欧米関係がギクシャクしている。イギリスのインテリジェンス情報がアメリカを通じてロシアに流れたことに、メイ英首相は激怒したという。NATOの防衛費負担問題で揺れている、欧米間の緊張を象徴するような出来事である。慶應義塾大学の細谷雄一先生から「欧米諸国の現状とNATOの将来」と題して、このような現在の欧米間の軋轢について、詳しく解説いただいた。

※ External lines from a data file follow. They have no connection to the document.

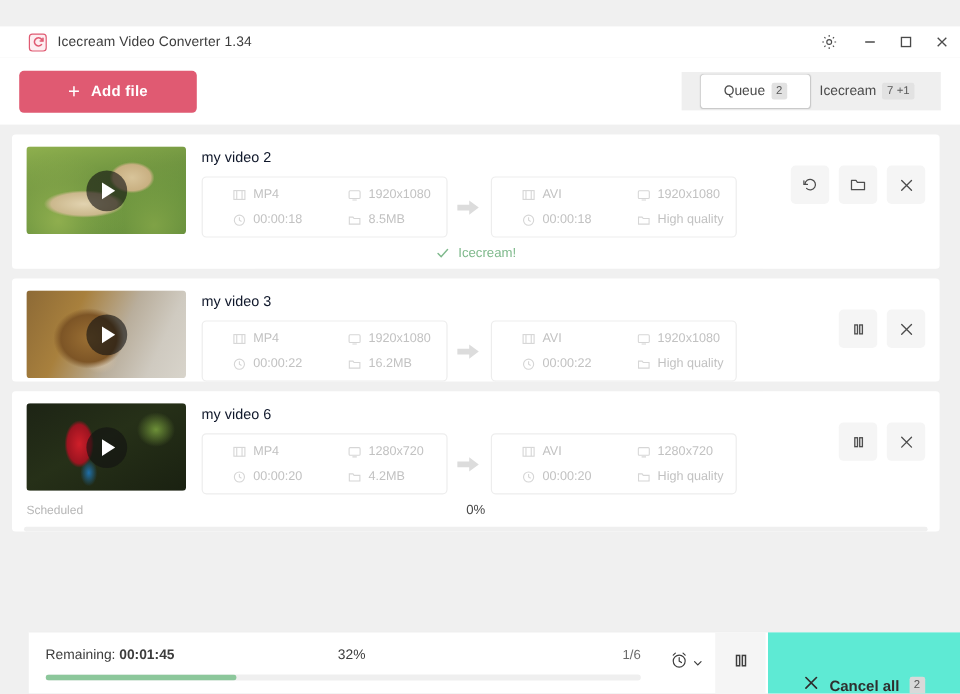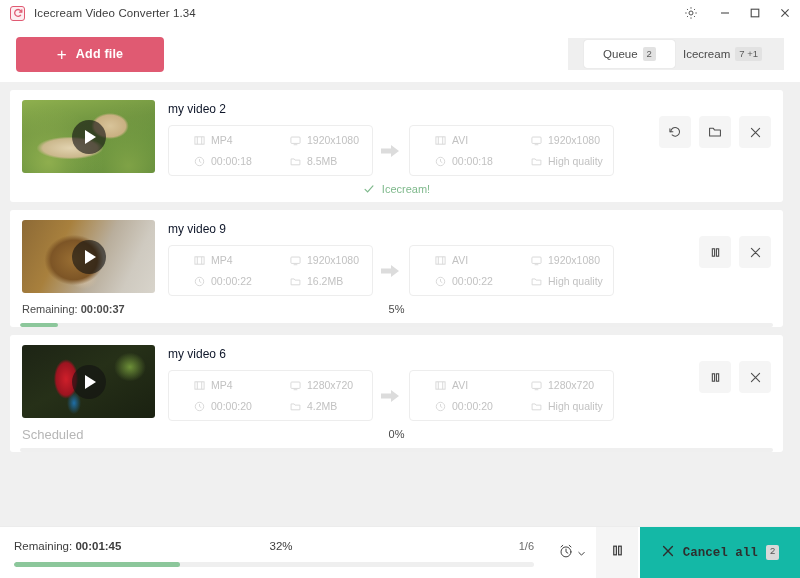--- a/index.html
+++ b/index.html
@@ -14,7 +14,7 @@
   
   .titlebar {
     height: 26px; background: #ffffff; display: flex; align-items: center;
-    padding-left: 10px; flex: none;
+    padding-left: 24px; flex: none; margin-top: 22px;
   }
   .app-logo {
     width: 15px; height: 15px; border-radius: 3px;

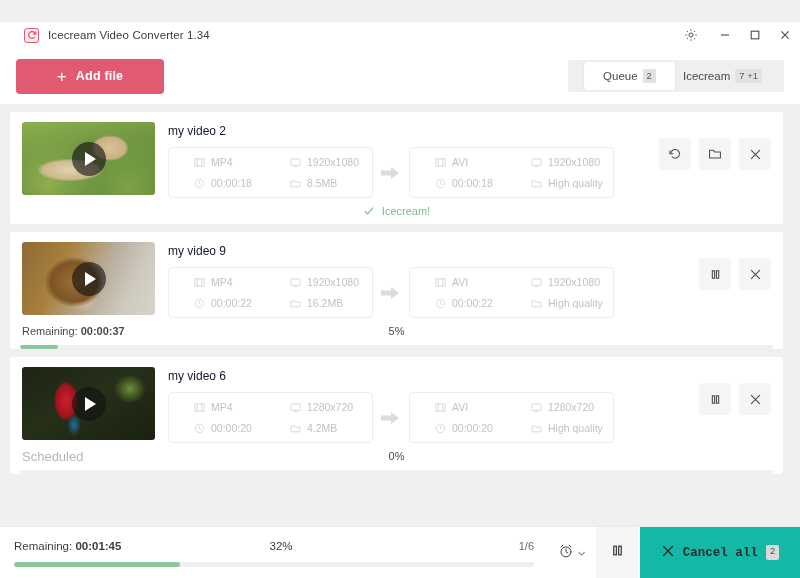--- a/index.html
+++ b/index.html
@@ -340,7 +340,7 @@
           <span class="play"></span>
         </div>
         <div class="card-body">
-          <div class="file-name">my video 9</div>
+          <div class="file-name">my video 3</div>
           <div class="spec-row">
             <div class="spec-box">
               <div class="spec-cell">

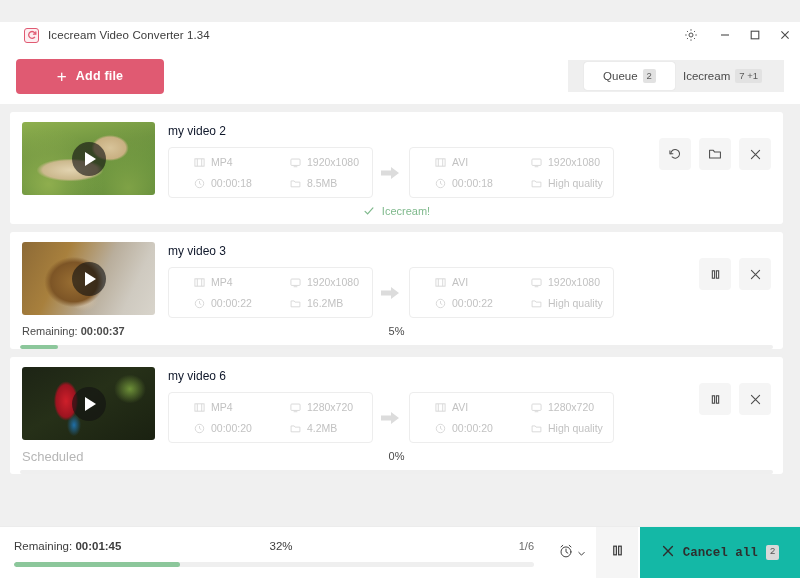--- a/index.html
+++ b/index.html
@@ -421,18 +421,6 @@
           </div>
         </div>
       </div>
-      <div class="card-progress-wrap">
-        <div class="cp-labels">
-          <span class="cp-remaining">
-            <span>Remaining:</span>
-            <b>00:00:37</b>
-          </span>
-          <span class="cp-pct">5%</span>
-        </div>
-        <div class="bar">
-          <div class="bar-fill" style="width:5%"></div>
-        </div>
-      </div>
     </div>
 
     <div class="card">

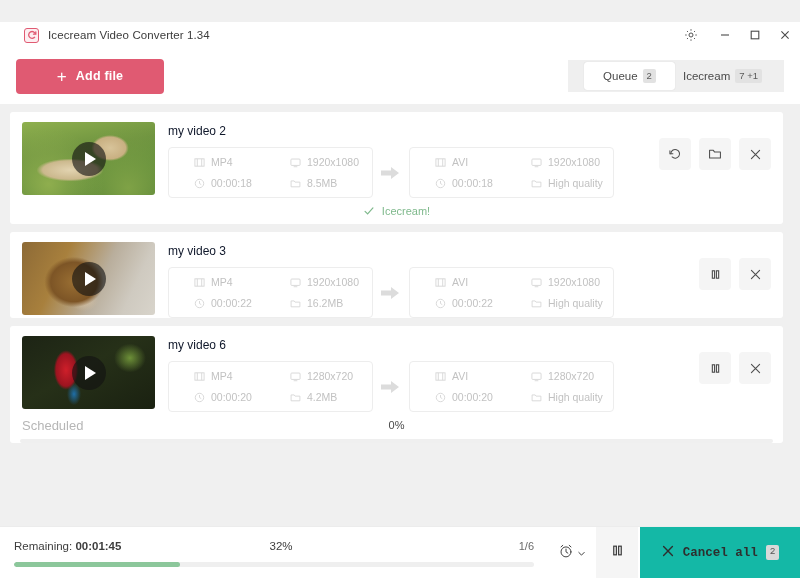--- a/index.html
+++ b/index.html
@@ -137,7 +137,7 @@
   .cp-labels { display: flex; align-items: center; height: 18px; padding: 0 12px; position: relative; }
   .cp-remaining { font-size: 11px; color: #4a4a4a; }
   .cp-remaining b { font-weight: bold; }
-  .cp-sched { font-size: 13px; color: #b6b6b6; }
+  .cp-sched { font-size: 10px; color: #b6b6b6; }
   .cp-pct { position: absolute; left: 0; right: 0; text-align: center; font-size: 11px; color: #4a4a4a; }
   .bar { height: 4px; background: #efefef; margin: 5px 10px 0 10px; border-radius: 2px; overflow: hidden; }
   .bar-fill { height: 100%; background: #8cc79b; border-radius: 2px; }

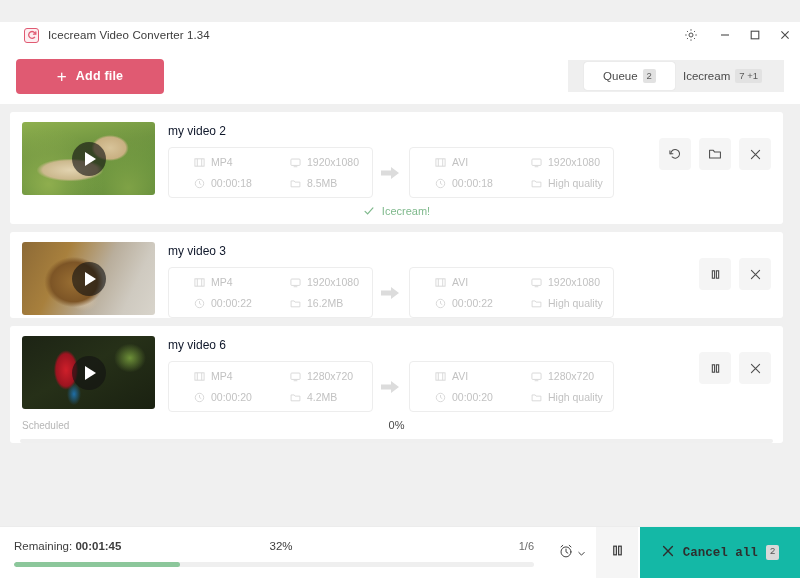--- a/index.html
+++ b/index.html
@@ -146,7 +146,7 @@
   
   .bottombar {
     height: 52px; background: #ffffff; display: flex; align-items: center; flex: none;
-    border-top: 1px solid #ececec; position: relative;
+    border-top: 1px solid #ececec; position: relative; margin-left: 24px;
   }
   .bb-left { flex: 1; padding: 0 0 0 14px; position: relative; }
   .bb-labels { display: flex; align-items: center; position: relative; height: 16px; padding-right: 14px; }

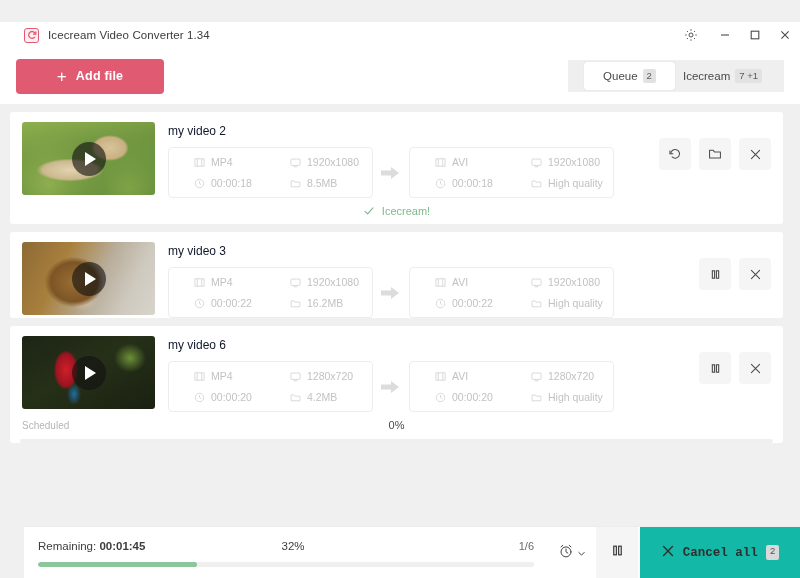--- a/index.html
+++ b/index.html
@@ -165,9 +165,9 @@
     align-items: center; justify-content: center; cursor: pointer; color: #3d3d3d;
   }
   .bb-cancel {
-    width: 160px; height: 52px; background: #14b8a6; display: flex;
-    align-items: center; justify-content: center; gap: 8px; cursor: pointer;
-    font-size: 12.5px; font-weight: bold; color: #2e2e2e; margin-left: 2px; font-family: Liberation Mono, monospace;
+    width: 160px; height: 52px; background: #5eead4; display: flex;
+    align-items: flex-end; justify-content: center; gap: 8px; cursor: pointer;
+    font-size: 12.5px; font-weight: bold; color: #2e2e2e; margin-left: 2px;
   }
   .bb-cancel-badge {
     background: #d9d9d9; color: #555; font-size: 9.5px; font-weight: normal;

                              

現在欧州は、様々な脅威に取り囲まれている。東の脅威はロシア、南の脅威はイスラム過激主義や難民・移民、そして内なる脅威はテロやイギリスのEU離脱など。そしてNATOを軸とした対米関係では、財政事情が厳しい中で防衛費の負担率を求められている。米国がGDP比で3.5%以上の国防予算を支出しているにもかかわらず、欧州の多くの諸国はGDP比2%以下というのが現実だ。痺れを切らしたトランプ米大統領は、NATOとの首脳会談で、NATO条約5条に記載のある集団防衛条項を確約する文言を削除するよう要求した。前代未聞の出来事である。こういった経緯から、今後のNATOとアメリカの関係は不透明であり、NATOの存在意義も揺らいでくるであろう。

 

細谷先生は講演の最後に、日米同盟にもおいても同様の議論が起きないよう注意すること、そして日米貿易で軋轢が生じても安保問題に転嫁させないよう注意することが重要であることについて言及された。NATOと米国との関係を対岸の火事として放置せず、今後の日米関係維持への参考にしなければならない。